Work with data in a Microsoft Fabric eventhouse
In Microsoft Fabric, an eventhouse is used to store real-time data related to events; often captured from a streaming data source by an eventstream.
Within an eventhouse, the data is stored in one or more KQL databases, each of which contains tables and other objects that you can query by using Kusto Query Language (KQL) or a subset of Structured Query Language (SQL).
In this exercise, you’ll create and populate an eventhouse with some sample data related to taxi rides, and then query the data using KQL and SQL.
This exercise takes approximately 25 minutes to complete.
Create a workspace
Before working with data in Fabric, create a workspace with the Fabric capacity enabled.
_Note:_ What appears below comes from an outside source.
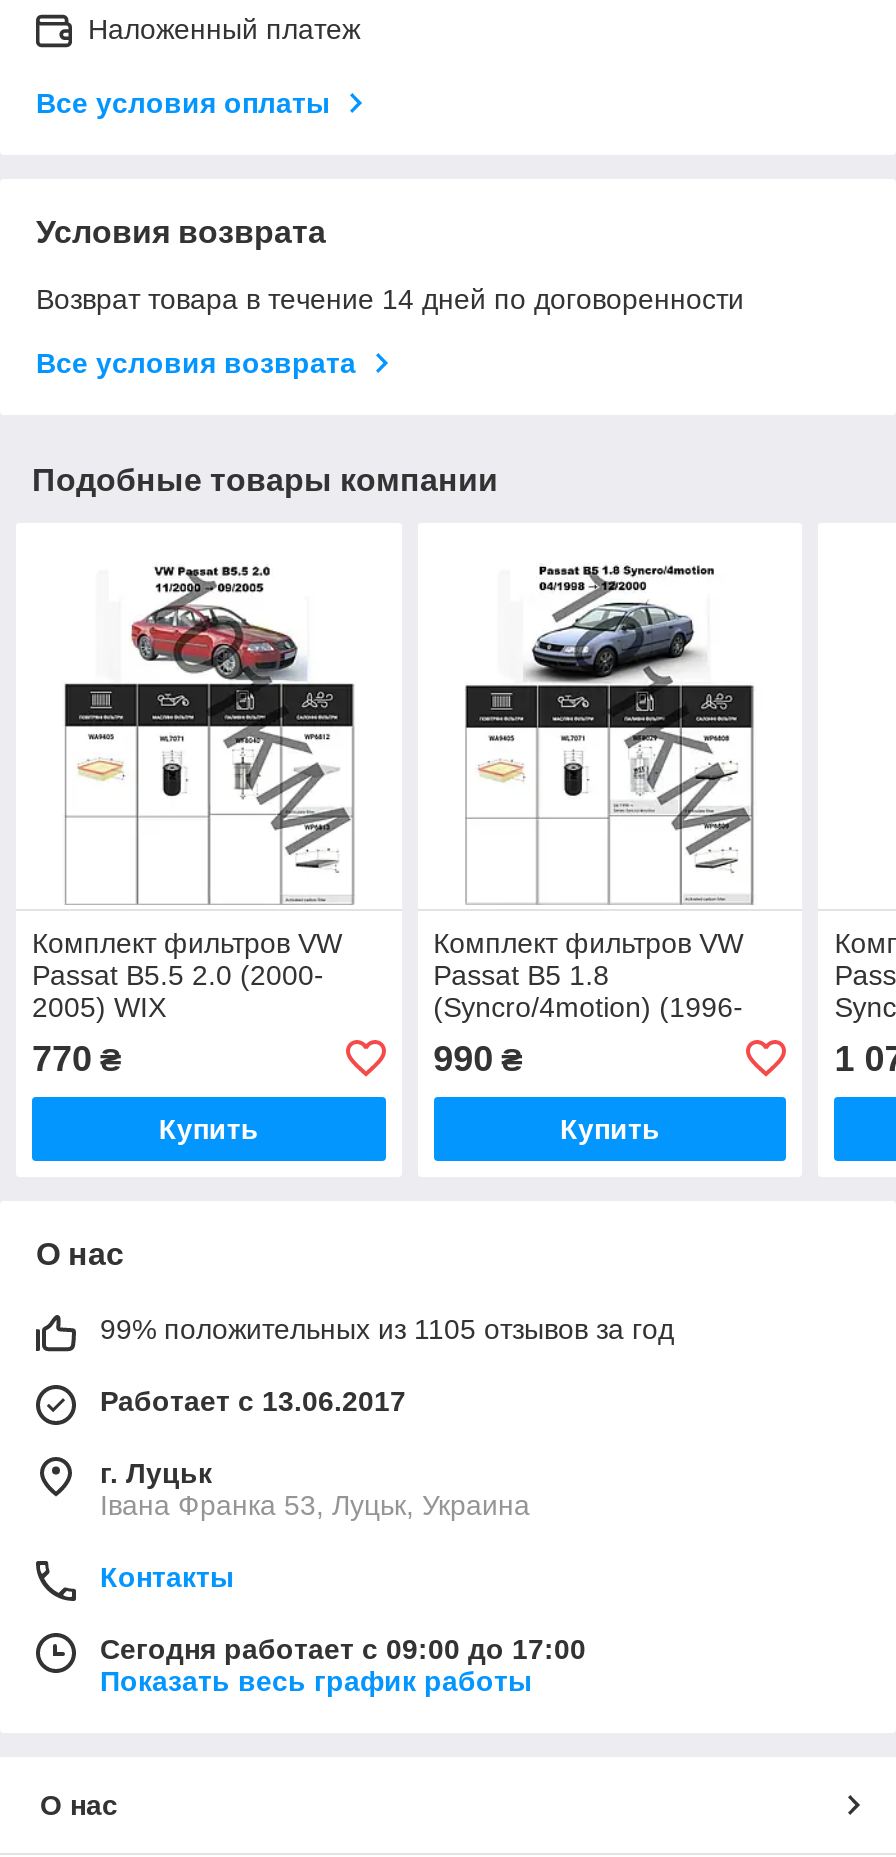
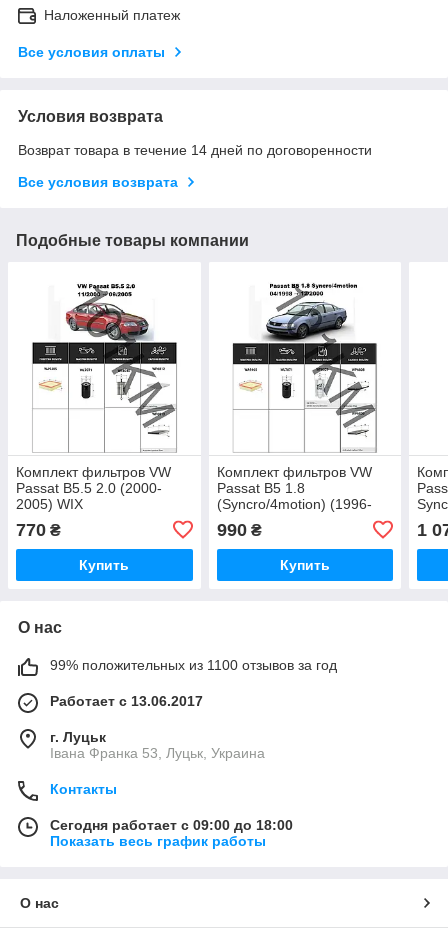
- 99% положительных из 1105 отзывов за год
+ 99% положительных из 1100 отзывов за год

- Сегодня работает с 09:00 до 17:00
+ Сегодня работает с 09:00 до 18:00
- Navigate to the Microsoft Fabric home page at
https://app.fabric.microsoft.com/home?experience=fabric
in a browser and sign in with your Fabric credentials. - In the menu bar on the left, select Workspaces (the icon looks similar to đź—‡).
- Create a new workspace with a name of your choice, selecting a licensing mode that includes Fabric capacity (Trial, Premium, or Fabric).
-
When your new workspace opens, it should be empty.
Create an Eventhouse
Now that you have a workspace with support for a Fabric capacity, you can create an eventhouse in it.
- In the menu bar on the left, select Workloads. Then, select the Real-Time Intelligence tile.
-
On the Real-Time Intelligence home page, select the Explore Real-Time Intelligence Sample tile. It will automatically create an eventhouse called RTISample:
- In the pane on the left, note that your eventhouse contains a KQL database with the same name as the eventhouse.
- Verify that a Bikestream table has also been created.
Query data by using KQL
Kusto Query Language (KQL) is an intuitive, comprehensive language that you can use to query a KQL database.
Retrieve data from a table with KQL
- In the left pane of the eventhouse window, under your KQL database, select the default queryset file. This file contains some sample KQL queries to get you started.
-
Modify the first example query as follows.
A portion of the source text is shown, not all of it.